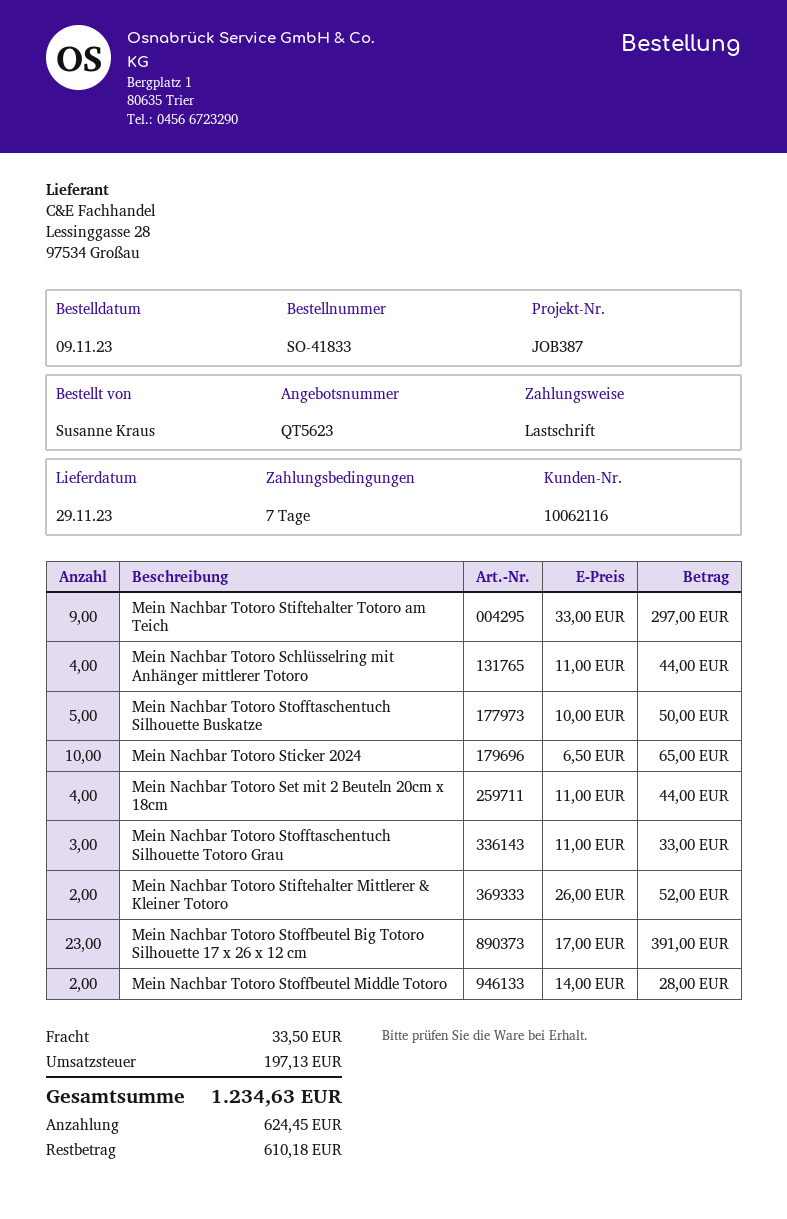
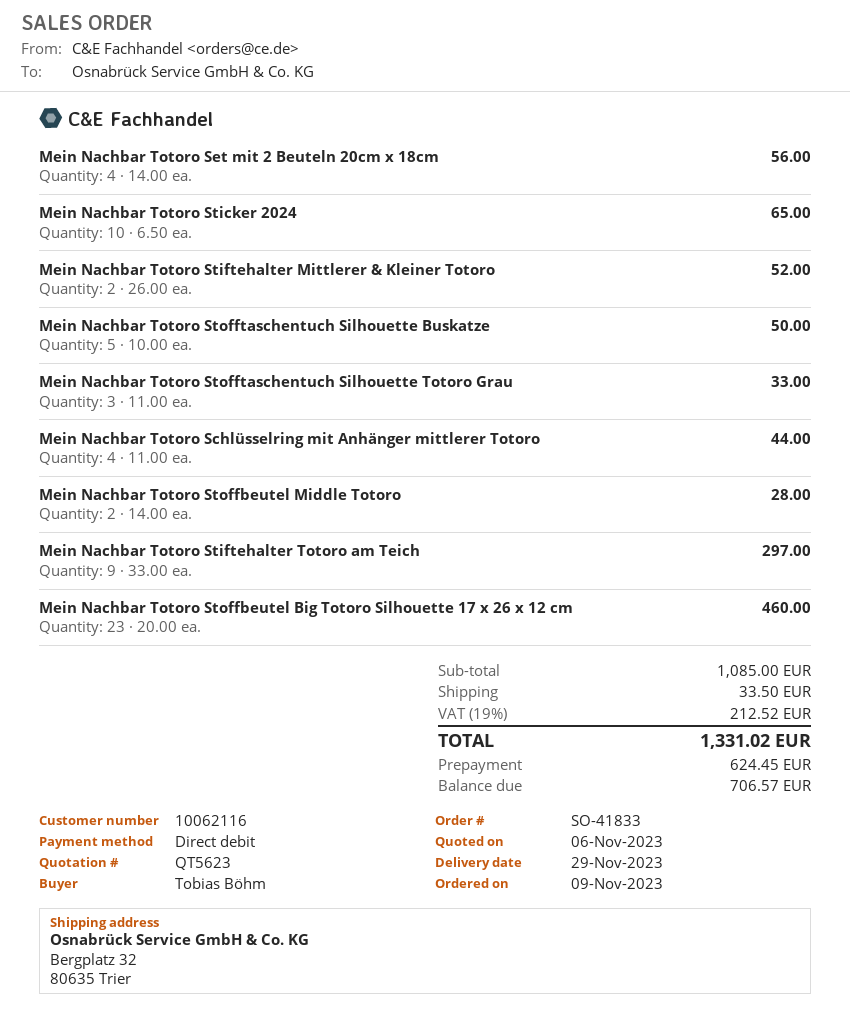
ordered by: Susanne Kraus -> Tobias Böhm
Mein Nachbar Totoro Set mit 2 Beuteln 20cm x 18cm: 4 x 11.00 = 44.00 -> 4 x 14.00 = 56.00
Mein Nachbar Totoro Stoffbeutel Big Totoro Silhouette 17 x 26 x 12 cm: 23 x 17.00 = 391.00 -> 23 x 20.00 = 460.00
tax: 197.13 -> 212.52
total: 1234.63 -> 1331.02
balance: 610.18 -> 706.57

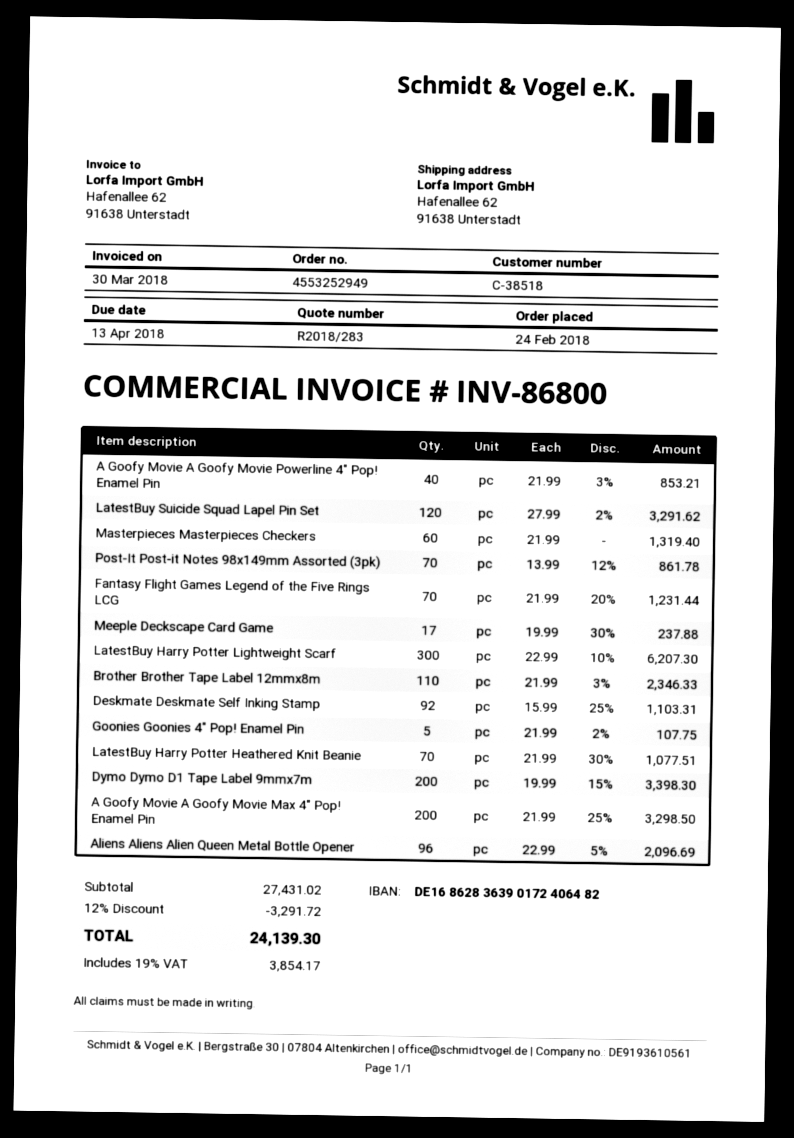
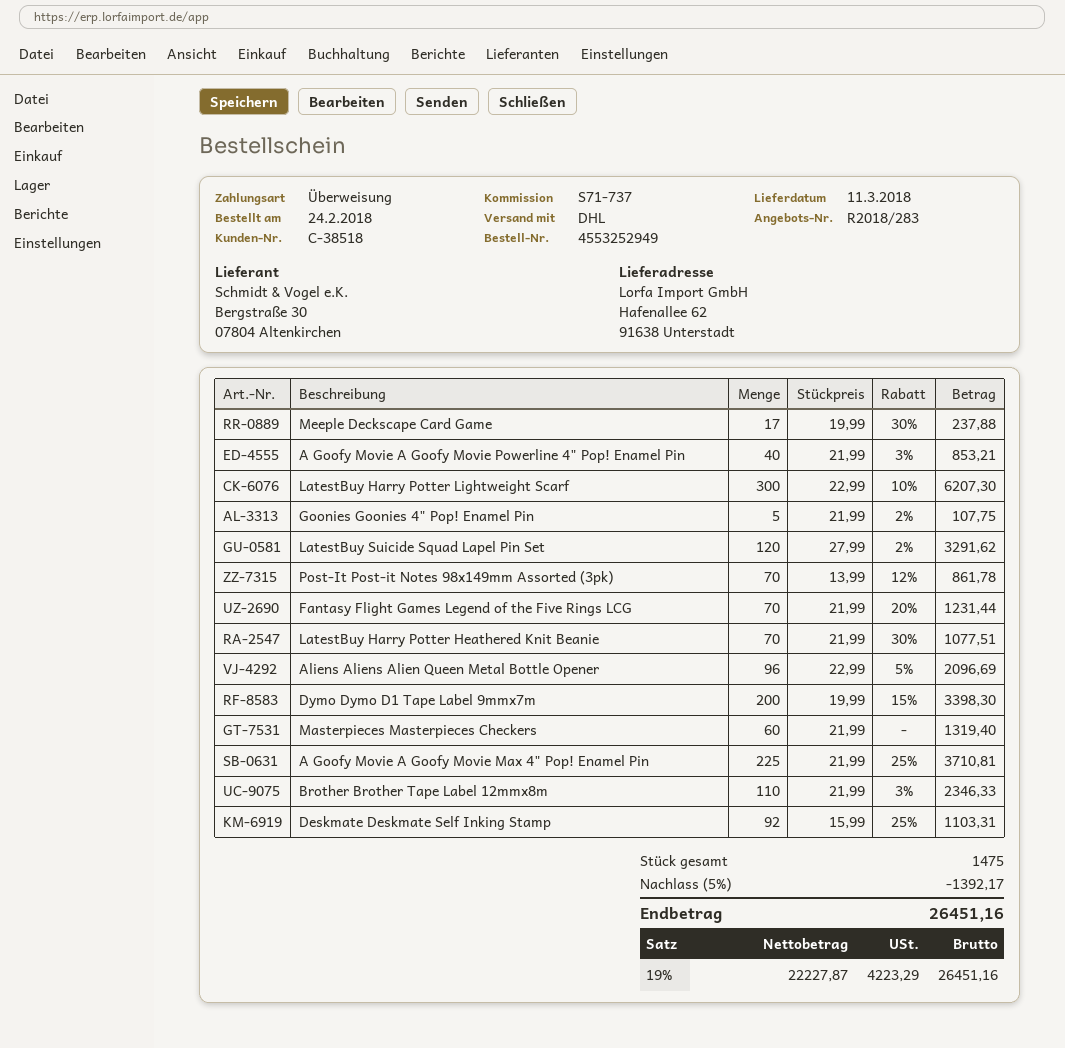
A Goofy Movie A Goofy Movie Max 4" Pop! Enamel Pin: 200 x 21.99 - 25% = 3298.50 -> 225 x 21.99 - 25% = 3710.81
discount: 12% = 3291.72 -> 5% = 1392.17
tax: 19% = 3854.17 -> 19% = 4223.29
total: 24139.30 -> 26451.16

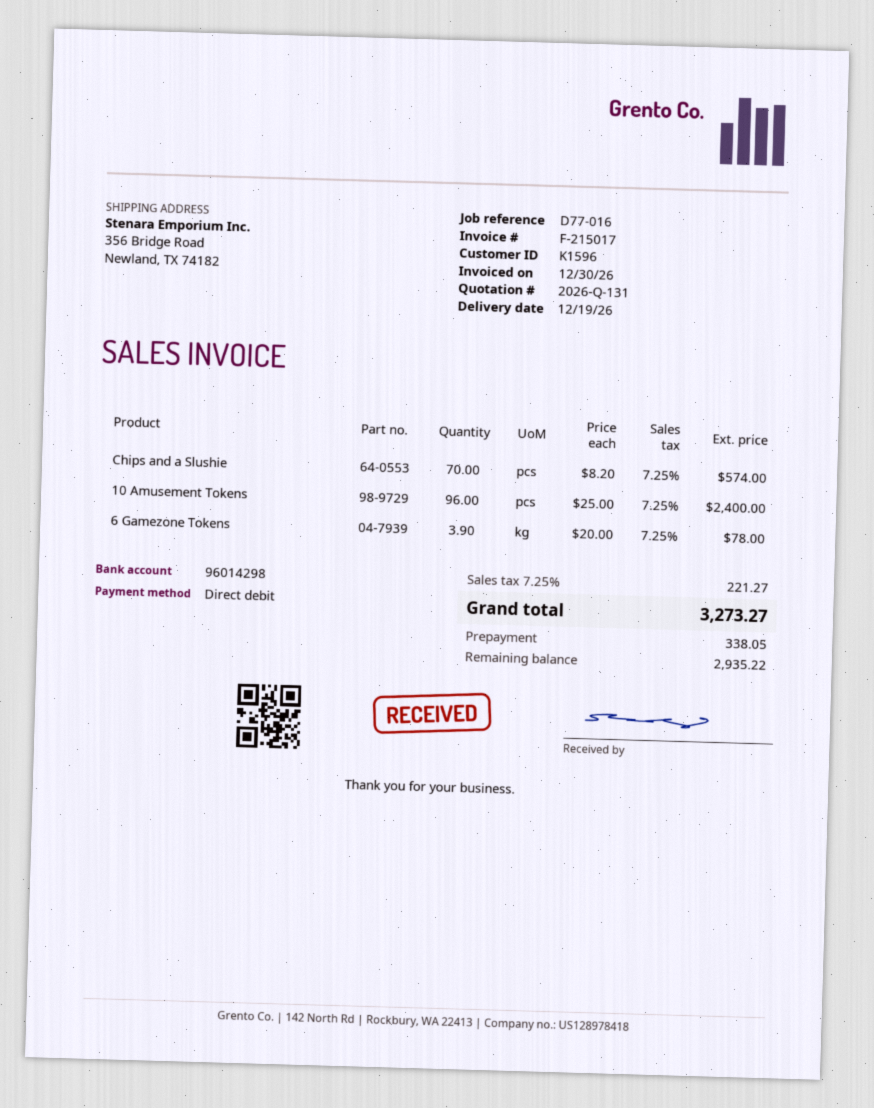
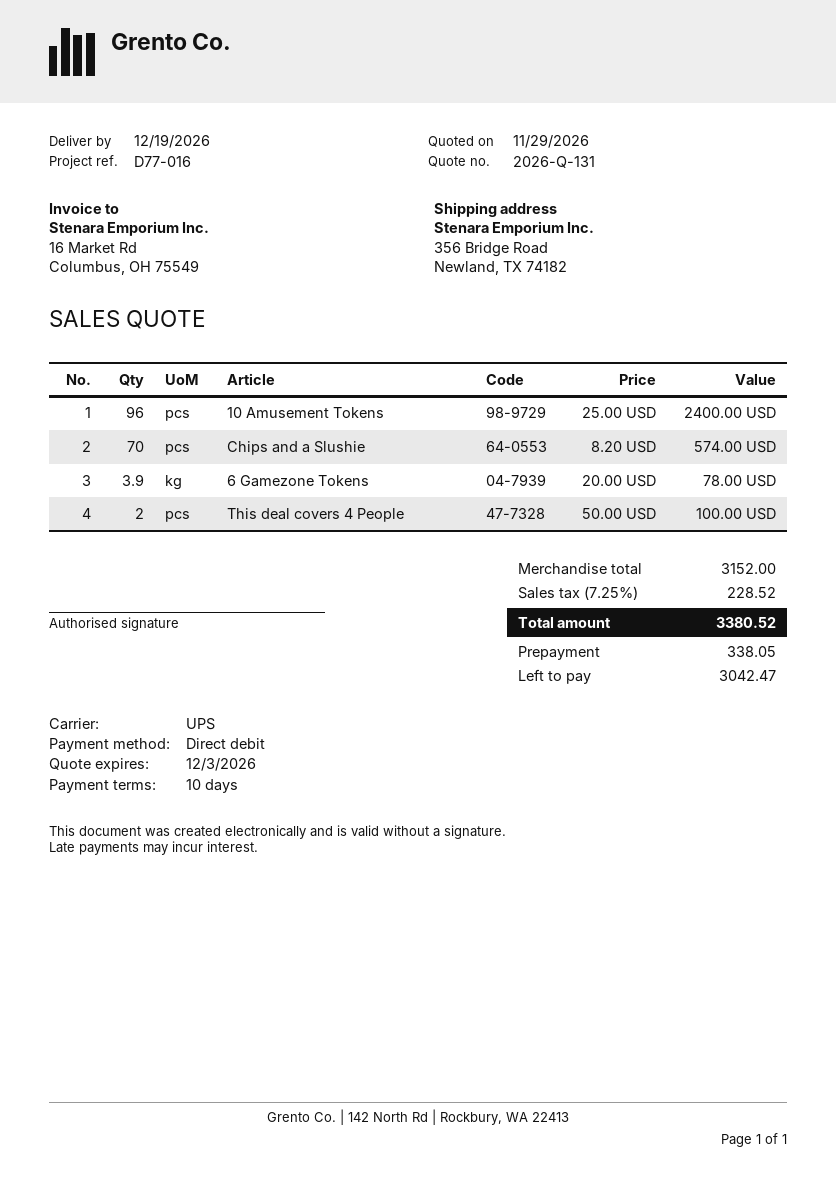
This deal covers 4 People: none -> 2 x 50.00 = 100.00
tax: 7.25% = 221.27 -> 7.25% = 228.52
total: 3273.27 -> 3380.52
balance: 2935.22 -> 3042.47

______________________________

> _PROBLEM TO SOLVE_
Restate the whole listing word for word. Omit the pictures.

> _TASK SOLUTION_
ordered by: Susanne Kraus -> Tobias Böhm
Mein Nachbar Totoro Set mit 2 Beuteln 20cm x 18cm: 4 x 11.00 = 44.00 -> 4 x 14.00 = 56.00
Mein Nachbar Totoro Stoffbeutel Big Totoro Silhouette 17 x 26 x 12 cm: 23 x 17.00 = 391.00 -> 23 x 20.00 = 460.00
tax: 197.13 -> 212.52
total: 1234.63 -> 1331.02
balance: 610.18 -> 706.57

A Goofy Movie A Goofy Movie Max 4" Pop! Enamel Pin: 200 x 21.99 - 25% = 3298.50 -> 225 x 21.99 - 25% = 3710.81
discount: 12% = 3291.72 -> 5% = 1392.17
tax: 19% = 3854.17 -> 19% = 4223.29
total: 24139.30 -> 26451.16

This deal covers 4 People: none -> 2 x 50.00 = 100.00
tax: 7.25% = 221.27 -> 7.25% = 228.52
total: 3273.27 -> 3380.52
balance: 2935.22 -> 3042.47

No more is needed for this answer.